Author: Shweta Shah — Senior Product Manager, Investment & Financial Data & Regulatory Solutions Date: 2026-03-20 Framework: Business-First AI — Step 2: Deconstruct (Output) Feeds into: Investment Option Benchmark Tracker (Use Case 4) · YFYS Risk Simulator (Use Case 9)
| Field | Value |
|---|---|
| Workflow Name | APRA Performance Data Loader |
| Description | Downloads, parses, and stores APRA CPPP data for both MySuper and TDP (Trustee Directed) products — current year and all available historical files — into a structured JSON dataset ready for member-facing lookup in the Benchmark Tracker webapp |
| Process Outcome | A clean, queryable performance-data.json file containing per-product current year metrics (10yr NIR, fees, RAG status, pass/fail) and historical pass/fail records for both MySuper and TDP product types |
| Trigger | APRA publishes new annual CPPP data (June each year, available through December) — or developer initiates a manual data refresh |
| Type | Deterministic |
| Lens | Individual |
| Business Objective | Establish the complete public data foundation for the Investment Option Benchmark Tracker and YFYS Risk Simulator — covering both MySuper and TDP product cohorts under the YFYS Performance Test |
| Current Owner | Shweta Shah (developer / data owner during Maven course build, Apr–May 2026) |
| Regulatory Tie-in | YFYS Performance Test — APRA's annual assessment of MySuper and TDP products against SAA benchmarks; failure triggers mandatory member notification and eventual product closure to new members. In 2025: 563 MySuper products tested; 7 platform TDPs failed; 25 products in the danger zone |
Action: For the current year, construct both APRA page URLs, scrape each page to locate the CPPP Excel download links, and fetch both files.
Sub-steps:
- Determine current year (accept as parameter or derive from system date)
- MySuper file:
- Construct URL:
https://www.apra.gov.au/YYYY-annual-superannuation-performance-test-mysuper-products - Scrape page to find
.xlsxlink matchingYYYY CPP-MySuper - Download to local working directory
- Construct URL:
- TDP/Choice file:
- Construct URL:
https://www.apra.gov.au/YYYY-annual-superannuation-performance-test-trustee-directed-products - Scrape page to find
.xlsxlink matchingYYYY CPPP - Choice - Download to local working directory
- Construct URL:
Decision points:
- If either page returns 404 → APRA has not yet published data; abort that file with message:
"CPPP [MySuper/TDP] data not yet available for YYYY. Published June–December annually." - If multiple
.xlsxlinks found on a page → select the one matching the exact naming pattern - Files are independent — if one fails, continue with the other and flag the failure
| Data in | Current year (integer) |
| Data out | YYYY_CPP_MySuper.xlsx and YYYY_CPPP_Choice.xlsx saved locally |
Failure modes:
- APRA changes URL structure for either product type → download fails; validation check needed post-fetch
- File not yet published (before June) → clear error message returned
- Page exists but file link renamed → no match found, requires manual intervention
Action: Navigate to the APRA historical results page, identify all available files for both MySuper and TDP product types, and download any years not already stored locally.

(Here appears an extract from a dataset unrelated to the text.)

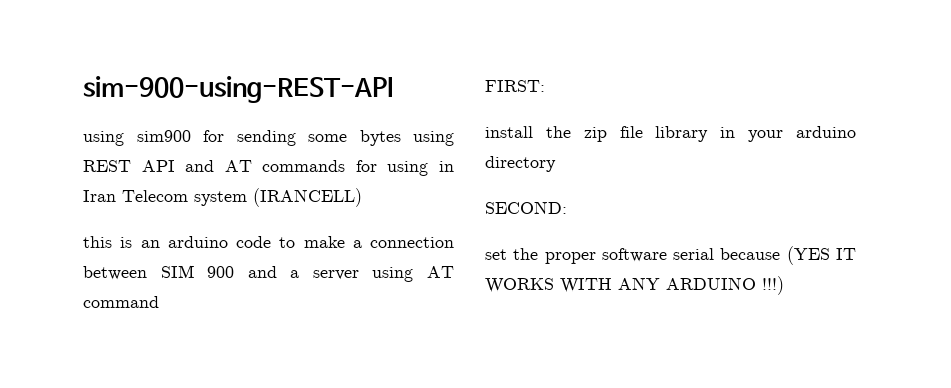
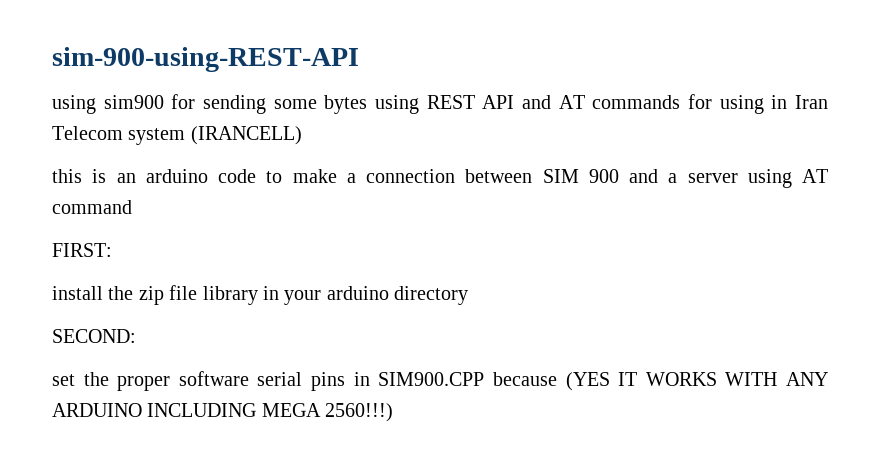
(715, 254) none -> [311,372,485,391] pins in SIM900.CPP
[762,276,784,295] !!!) -> [147,403,394,422] INCLUDING MEGA 2560!!!)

Historical URL: https://www.apra.gov.au/previous-performance-test-results
Sub-steps:
- Navigate to the historical results page
- Scrape page to find all
.xlsxlinks and classify by naming pattern:
| Year range | Product type | File naming pattern |
|---|---|---|
| 2023+ | MySuper | YYYY-annual-superannuation-performance-test-mysuper-products |
| 2023+ | TDP | YYYY-annual-superannuation-performance-test-trustee-directed-products |
| 2021–2022 | MySuper only | YYYY Annual Superannuation Performance Test |
- Compare against already-downloaded files; skip years already stored
- Download all missing files to local working directory
Decision points:
- First-time load → download all available files across both product types and all years
- Annual refresh → skip already-downloaded files; only Step 1A needed for the new year
- 2021 and 2022 files contain MySuper data only — do NOT expect or create TDP history for those years
- If a historical file is unavailable → log warning, continue with remaining files
| Data in | List of already-downloaded historical files (for incremental refresh logic) |
| Data out | Historical .xlsx files per year per product type |
Failure modes:
- APRA restructures the historical results page → file discovery fails; URL needs manual update
- 2021–2022 combined files use inconsistent internal sheet structure → sheet navigation logic needs year-aware branching
- Older historical TDP files not available (TDP testing only started 2023) → TDP history will only span 2023+
Action: Open each downloaded .xlsx file, navigate to the relevant sheet(s), and extract the required columns. Uses openpyxl (not pandas) to enable cell colour and conditional formatting inspection.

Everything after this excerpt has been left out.